Originally Posted by FORTBROWNFAN
Back to Ward for a second, would having a slight build cause you to maybe tackle with arms, more than "drive through" a guy, so you absorb less of a collision as a survival instinct kind of thing? Again, I don;t know just asking for info.

Honestly, I think a lot of the time it's secondary collisions/hitting the ground/friendly fire causing concussions more than initial impact on a tackle. There are lots of variables on every impact happening on multiple planes so hard to say either way is "better" for concussion prevention. Are you more likely to catch a knee in the earhole while arm tackling? Maybe. Maybe not.

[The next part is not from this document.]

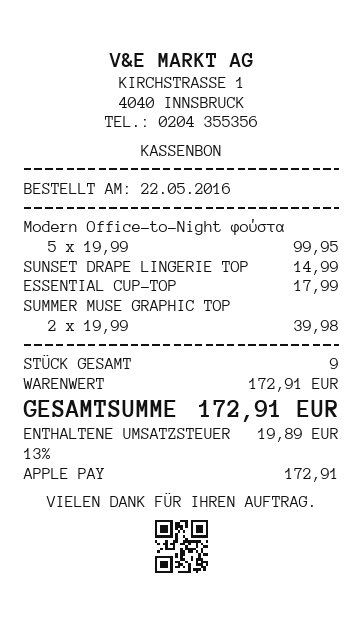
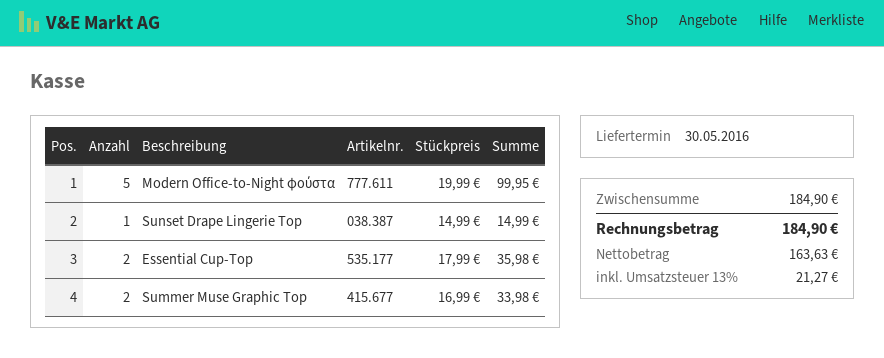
ESSENTIAL CUP-TOP: 1 x 17.99 = 17.99 -> 2 x 17.99 = 35.98
SUMMER MUSE GRAPHIC TOP: 2 x 19.99 = 39.98 -> 2 x 16.99 = 33.98
subtotal: 172.91 -> 184.90
tax: 13% = 19.89 -> 13% = 21.27
total: 172.91 -> 184.90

It's more an issue of changing direction than force of impact in one direction, and how that force is dissipated. Hitting someone hard and their going back dissipates the force more than hitting the ground with less force but the ground not giving. It's kind of about rolling with the punches. Don't want to get caught moving in one direction then forced to go the opposite (or in the case of the ground an instantaneous stop.) That's when your brain bounces off the inside of your skull.

The dissipation factor is part of the reason players are taught to keep their heads out of the way when tackling. The body is designed for impacts elsewhere to have more give and not be fully expressed on the head, there are "shock absorbers" in the neck to blunt impacts as well. Unfortunately, when the head itself hits an "immovable object" (i.e, the ground) squarely at speed, bad things happen.

When a receiver ducks his helmet as you try to tackle him and you have to pull off as a DB it leaves you in a precarious position. The WR has the momentum. The DB is the one that is likely to be changing direction at the collision. And likely to be the one hitting the ground harder and "cushioning" the WR.

In some ways I think the seeming "protectiveness" of helmets causes concussions. Offensive players ducking into contact is problematic. The NFL has started to throw flags on RBs "lowering the helmet" a bit more recently. Sometimes I do wonder if the old school leather helmets were actually safer. Not so much in absorbing hits, but in leading players to avoid taking them to the head.